Now we see <fct> in the Day column. This means that the column is now factor, not character.

4.2.7 Back to boxplot using ggplot2

Now let’s draw the boxplot again.

ggplot(data = df, mapping = aes(x = Day, y = Value)) + geom_boxplot()

Since we have converted the Day column of df into factor, the boxplot successfully plots each day in the correct order.

4.2.8 A boxplot with individual data

Sometimes, it is preferable to plot individual data on top of the boxplot. There are many ways to do this. Here is a simple solution by using geom_jitter(). For more information, type ?geom_jitter.

ggplot(data = df, mapping = aes(x = Day, y = Value)) + geom_boxplot() + 
  geom_jitter()

I think the points are too spread. So let’s set the width of the spread in geom_jitter() to 0.15. Also, let’s apply a different color of points for each Day.

ggplot(data = df, mapping = aes(x = Day, y = Value, color = Day)) + 
  geom_boxplot() + 
  geom_jitter(width = 0.15)

Now we can make the boxplot prettier with sm_minimal(), which removes all grids in the graph. We can also set legends = FALSE to remove the legends.

Let’s also add a title Visual improvement after treatment using ggtitle(), which is a function from the ggplot2 package.

ggplot(data = df, mapping = aes(x = Day, y = Value, color = Day)) + 
  geom_boxplot() + 
  geom_jitter(width = 0.15) + 
  sm_minimal(legends = FALSE) +
  ggtitle('Visual improvement after treatment')

Now let’s set the colors using sm_palette(). Remember from the last lesson that we set the colors in ggplot by using scale_color_manual() for points without borders.

Let’s write 3 in sm_palette() because we need 3 colors (for each Day). It will automatically extract 3 different colors from the color palette in smplot2.

ggplot(data = df, mapping = aes(x = Day, y = Value, color = Day)) + 
  geom_boxplot() + 
  geom_jitter(width = 0.15) + 
  sm_minimal(legends = FALSE) +
  ggtitle('Visual improvement after treatment') +
  scale_color_manual(values = sm_palette(3))

If you need horizontal grids, you can simply replace sm_minimal() with sm_hgrid(). There is also sm_vgrid() but I will not try it here because it is not so useful in our context.

ggplot(data = df, mapping = aes(x = Day, y = Value, color = Day)) + 
  geom_boxplot() + 
  geom_jitter(width = 0.15) + 
  sm_hgrid(legends = FALSE) +
  ggtitle('Visual improvement after treatment') +
  scale_color_manual(values = sm_palette(3))

4.2.9 `geom_boxplot()` vs `sm_boxplot()`

geom_boxplot() does not show individual data.
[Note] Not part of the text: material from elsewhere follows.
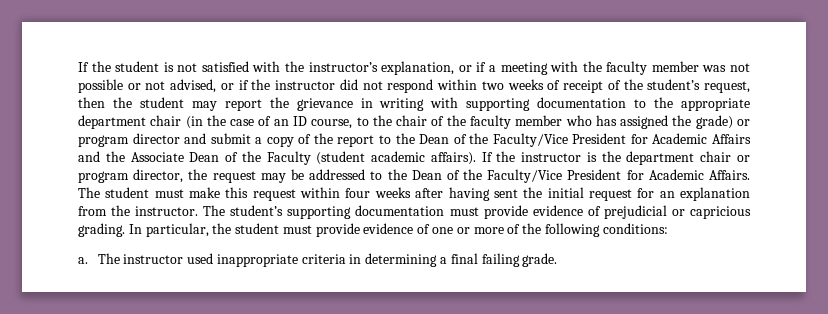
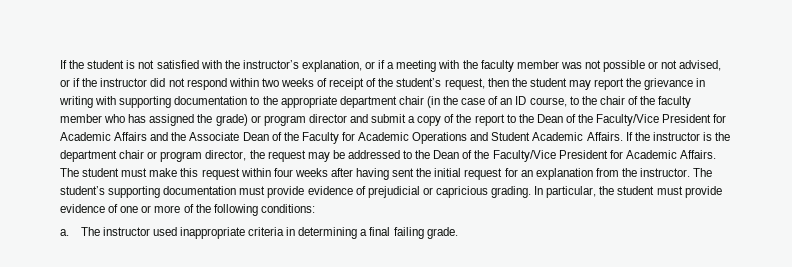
- If the student is not satisfied with the instructor’s explanation, or if a meeting with the faculty member was not possible or not advised, or if the instructor did not respond within two weeks of receipt of the student’s request, then the student may report the grievance in writing with supporting documentation to the appropriate department chair (in the case of an ID course, to the chair of the faculty member who has assigned the grade) or program director and submit a copy of the report to the Dean of the Faculty/Vice President for Academic Affairs and the Associate Dean of the Faculty (student academic affairs).
+ If the student is not satisfied with the instructor’s explanation, or if a meeting with the faculty member was not possible or not advised, or if the instructor did not respond within two weeks of receipt of the student’s request, then the student may report the grievance in writing with supporting documentation to the appropriate department chair (in the case of an ID course, to the chair of the faculty member who has assigned the grade) or program director and submit a copy of the report to the Dean of the Faculty/Vice President for Academic Affairs and the Associate Dean of the Faculty for Academic Operations and Student Academic Affairs.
You need to add geom_jitter().

sm_boxplot() shows both a boxplot and jittered individual data. It automatically uses sm_hgrid(). Also it stores defaults that are aesthetically pleasing and has flexibility with which you can entirely overturn the defaults.
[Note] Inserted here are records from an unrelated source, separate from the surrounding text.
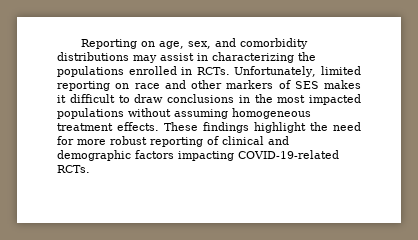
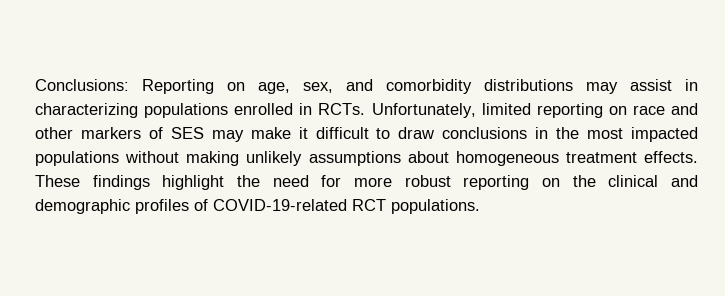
- Reporting on age, sex, and comorbidity distributions may assist in characterizing the populations enrolled in RCTs.
+ Conclusions: Reporting on age, sex, and comorbidity distributions may assist in characterizing populations enrolled in RCTs.
- Unfortunately, limited reporting on race and other markers of SES makes it difficult to draw conclusions in the most impacted populations without assuming homogeneous treatment effects.
+ Unfortunately, limited reporting on race and other markers of SES may make it difficult to draw conclusions in the most impacted populations without making unlikely assumptions about homogeneous treatment effects.
- These findings highlight the need for more robust reporting of clinical and demographic factors impacting COVID-19-related RCTs.
+ These findings highlight the need for more robust reporting on the clinical and demographic profiles of COVID-19-related RCT populations.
ggplot(data = df, mapping = aes(x = Day, y = Value, color = Day)) + 
  sm_boxplot() + 
  ggtitle('Visual improvement after treatment') +
  scale_color_manual(values = sm_palette(3))
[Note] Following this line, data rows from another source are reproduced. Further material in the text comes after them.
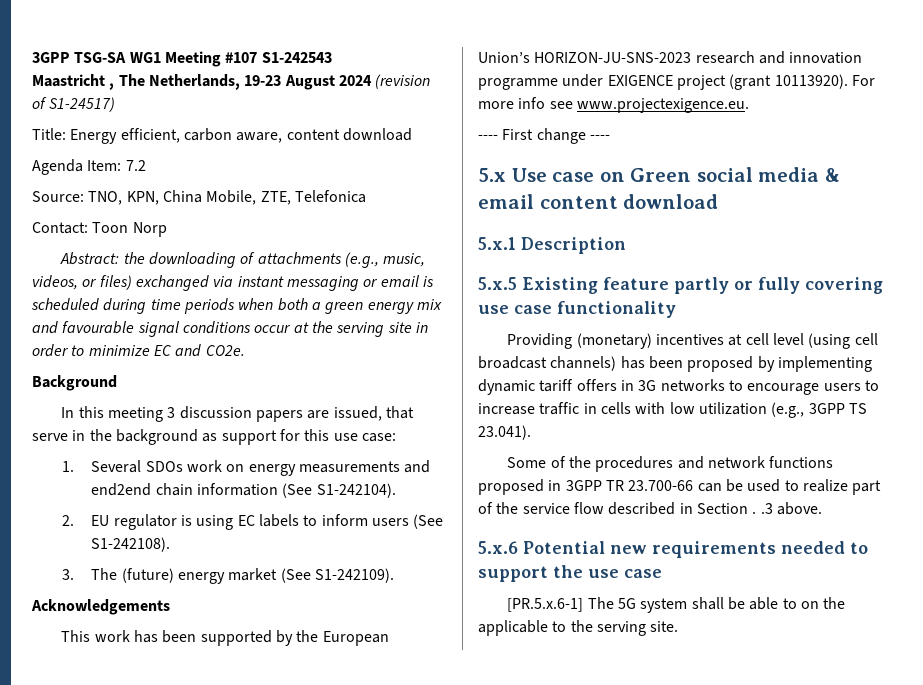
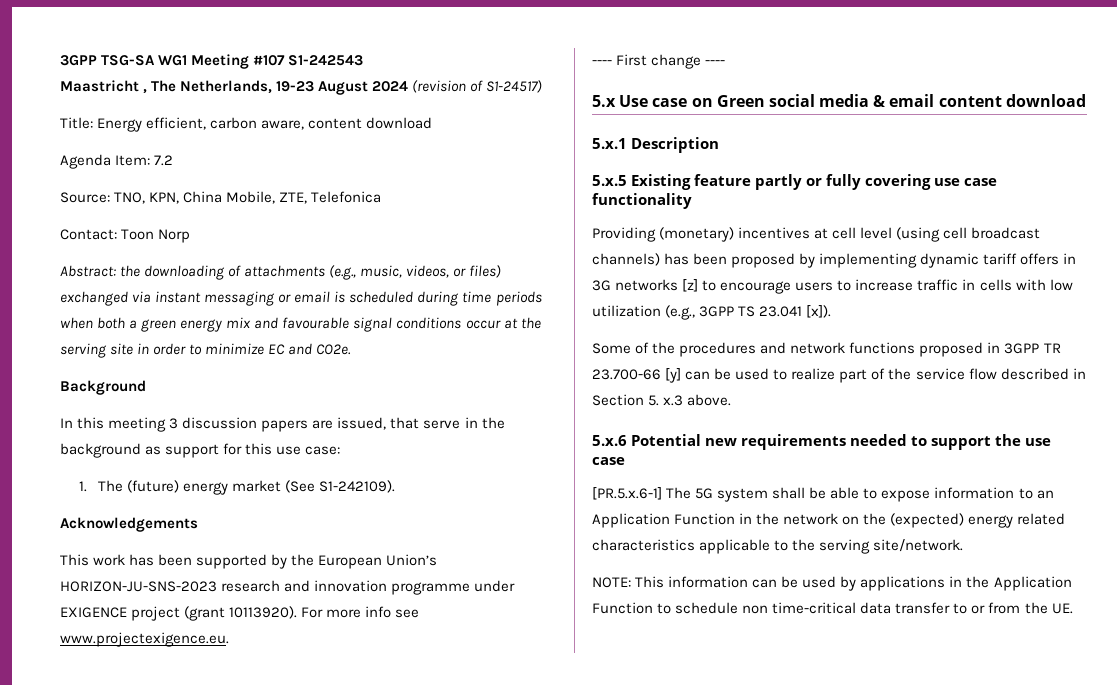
- 1. Several SDOs work on energy measurements and end2end chain information (See S1-242104).
- 2. EU regulator is using EC labels to inform users (See S1-242108).
- 3. The (future) energy market (See S1-242109).
+ 1. The (future) energy market (See S1-242109).
- Providing (monetary) incentives at cell level (using cell broadcast channels) has been proposed by implementing dynamic tariff offers in 3G networks to encourage users to increase traffic in cells with low utilization (e.g., 3GPP TS 23.041).
+ Providing (monetary) incentives at cell level (using cell broadcast channels) has been proposed by implementing dynamic tariff offers in 3G networks [z] to encourage users to increase traffic in cells with low utilization (e.g., 3GPP TS 23.041 [x]).
- Some of the procedures and network functions proposed in 3GPP TR 23.700-66 can be used to realize part of the service flow described in Section . .3 above.
+ Some of the procedures and network functions proposed in 3GPP TR 23.700-66 [y] can be used to realize part of the service flow described in Section 5. x.3 above.
- [PR.5.x.6-1] The 5G system shall be able to on the applicable to the serving site.
+ [PR.5.x.6-1] The 5G system shall be able to expose information to an Application Function in the network on the (expected) energy related characteristics applicable to the serving site/network.
+ NOTE: This information can be used by applications in the Application Function to schedule non time-critical data transfer to or from the UE.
As you can see the default of the point is slightly transparent (alpha = 0.65'). If you prefer it to change it to opaque with white borders, we can by specifying the parameters of the points, point.param, which is an argument that is found across multiple functions of smplot2.

In arguments that look likexxx.params = list(). sm_boxplot() has two xxx.params: point.param and boxplot.param.

Parameters in point.param are used in geom_point() to plot the points.
Parameters in boxplot.param are used in geom_boxplot() to plot the boxplot.

In the default of sm_boxplot(), the shape of the point is 16. This information can be accessed by seeing the defaults within the help page of ?sm_boxplot.

We could change the shape to 21 so that the points have the circular shape with borders. In the case of shape = 21, fill decides the filling color rather than color, which sets the color of the border. Therefore, the variable in aes() has to be changed so that there is unique filling color for each day as fill = Day.

Also, scale_color_manual() is now used to apply distinct border colors of the points rather than their filling colors. So now we should use scale_fill_manual().

ggplot(data = df, mapping = aes(x = Day, y = Value, fill = Day)) + 
  sm_boxplot(point.params = list(shape = 21, color = 'white',
                                 size = 2.5)) + 
  ggtitle('Visual improvement after treatment') +
  scale_fill_manual(values = sm_palette(3))

Notice that when you leave point.params = list() as empty or filled, then the aesthetic defaults of sm_boxplot() will disappear, such as the transparency of the points (alpha = 0.65). To fully restore the defaults while keeping the shape of the points, you will need to specify all the parameters.

ggplot(data = df, mapping = aes(x = Day, y = Value, fill = Day)) + 
  sm_boxplot(point.params = list(shape = 21, color = 'white',
                                 size = 2.5, alpha = 0.65)) + 
  ggtitle('Visual improvement after treatment') +
  scale_fill_manual(values = sm_palette(3))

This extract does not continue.